Today we have made satisfactory progress with our Improvements.

It has been a successful, but rather wearisome day. There was at least one point when I looked about me at the staggering mess that we had made, and felt quite despairing of ever living in a nice house again.

We did lots of things, all at once. This was what turned into a huge mess, because we emptied lots of cupboards and scattered tools everywhere, and every now and again we got distracted from doing one thing and made a new mess somewhere else before going back to the first.

I was glad that nobody comes to see us.

Mark started off by sticking the first of the mirrors up. Whilst he was busy I emptied the glass-fronted dresser, so that he could mend it.

This dresser is a very elderly piece of furniture, which used to belong to my grandmother. It is a bit battered, and a bit crumbly, and bears evidence of my grandfather’s creative repairs, but nevertheless it is still in daily use and holding up splendidly.

It always brings to mind the devastating insult that Alan Clarke once used to describe somebody, I have forgotten who: when he remarked that he was the sort of person who had had to buy all of his own furniture. 

We have not had to buy all of our own furniture, which is a good thing when it comes to not being sneered at by Alan Clarke, if he wasn’t dead, but a bit troubling when it needs attention. Inherited furniture always reminds you that you are only a temporary custodian, and you have got to look after it properly so that it stays around for the next generation when you are dead as well.

We are not expecting to die at any time soon, but all the same, today Mark was fixing the dresser. 

It has needed attention for ages. The back had flaked away from it completely, so things got stuck down the gap behind it, and it had become very creakily wobbly.

Mark had bought a new piece of board and this morning he cut it to size. He cleaned all the old nails out, and chipped the splinters away with a chisel. Then he carefully fitted the new board into the empty space on the back.

It looked ace. It was clean and sturdy and tidy again.

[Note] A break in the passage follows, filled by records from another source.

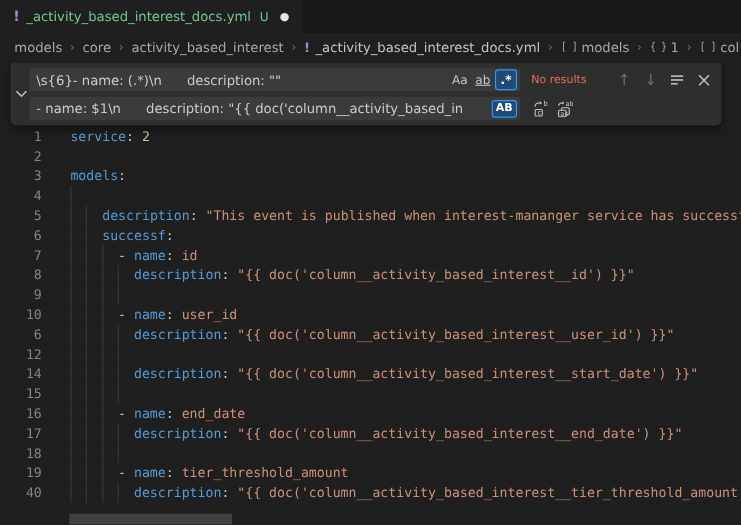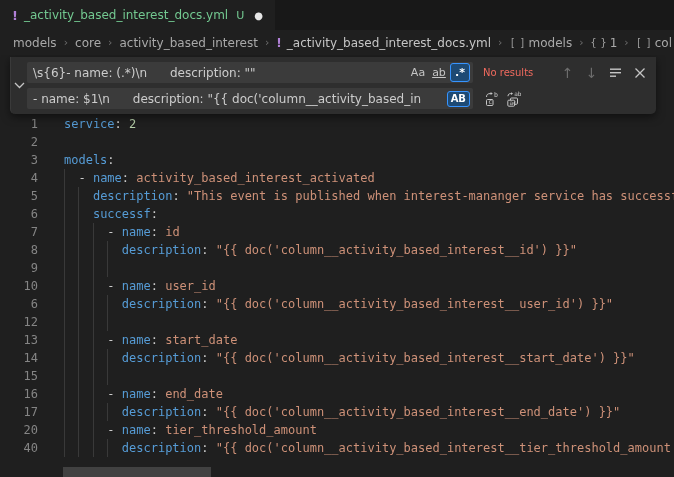"- name:" span.ct { html: <span><span> - </span><span>name</span><span>: </span><span>activity_based_interest_activated</span></span> -> none }
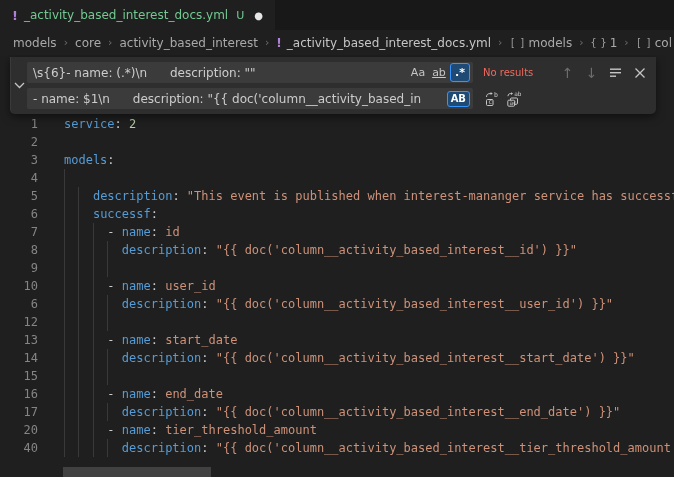"13" div.line { html: <div> <span></span> <span></span> <span></span> <span>13</span> <span><span> - </span><span>name</span><span>: </span><span>start_date</span></span> </div> -> none }
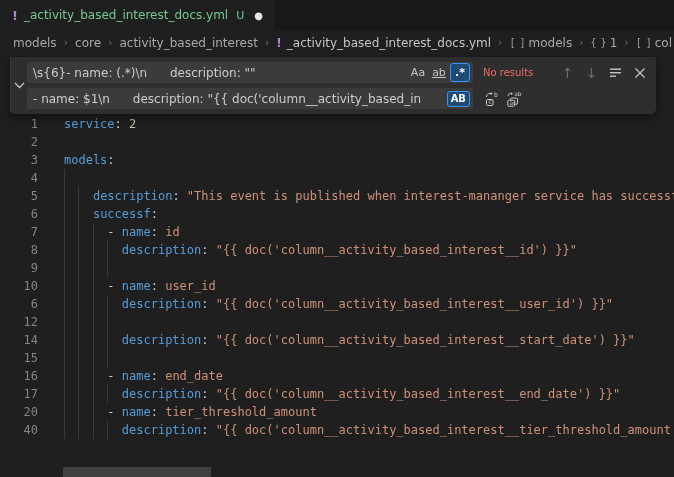"18" div.line { html: none -> <div> <span></span> <span></span> <span></span> <span></span> <span>18</span> <span></span> </div> }
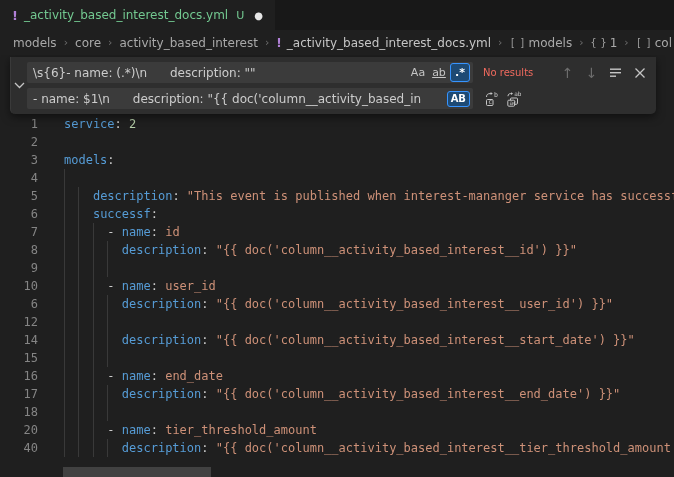"20" span.ln { text: 20 -> 19 }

In the meantime I cleaned the dresser out and retrieved all of the things that had been stuck behind it. Whilst I was doing this I noticed that the fridge, which was next to it, was also looking a bit cobwebby at the back.

I climbed on the stool and took everything down that had been stacked on the top of it. There were a lot of things there. I found fifteen tins of dog food that I had forgotten we had got. We do not give it to the dogs because it encourages a rather smelly sort of indigestion, but I had saved it for an emergency. I thought perhaps I should throw it away, but you never know when you might have another emergency, so I didn’t.

We dragged the fridge away from the wall. It has been there for five years.

I have never seen anything so revolting.

The back of the fridge, and the wall behind it, was black with cobwebs and a horrible sooty fridge-effluent.

Long, furry black fingers trailed down the grille at the back of the fridge, and cobwebs, weeping black clouds of their own, were strung across every inch of the wall. 

Given that we do not seem to have very many spiders, it was a remarkable effort of industry.

The carpet was actually invisible beneath a greasy layer of black dirt.

I hoovered and wiped and scrubbed. Then I unscrewed the back of the fridge and scrubbed that as well, which I hoped might make it all work a bit more efficiently. Motors do better when their vents are not muffled with several pounds of greasy black dust. 

The carpet stayed resolutely black. I painted the wall behind it and scrubbed hopefully, but it is black for ever. This does not really matter, because it is underneath the fridge, but it made me think that probably I would not be doing any experiments in rearranging the furniture for a while.

Then Mark made an exciting suggestion.

Since the fridge was out anyway, he said, we could start sticking the gold to it.

We would not have time to completely cover it all in gold, because of going to work, but we could do the sides before we shunted it back on top of its black patch.

We did the sides. It took both of us. You have got to be very careful not to make bubbles in it. Then we stood back and stared at it in surprise.

It almost does not look tasteless at all.

We thought that it looked lovely, soft and warm and bright.

We looked and looked and felt very pleased indeed.

I have attached a picture.

1 Comment

  1. Your kitchen cabinet is shrouded in mystery. I think, although I wasn’t even born at the time, that your Grandma and Grandad bought it when they were first married. They lived with my Grandma and so it went into her kitchen, and stayed there for the next 30 years. The details are hazy, it might even have been bought prior to that by my Grandma. However come what may it is at least 85 years old, and approaching antique status. I always loved it.
    Your picture is somewhat confusing, the fridge looks black and it seems as if you have acquired another lookalike grandfather clock! Needs attention however, as the time is 6 hours behind the other one.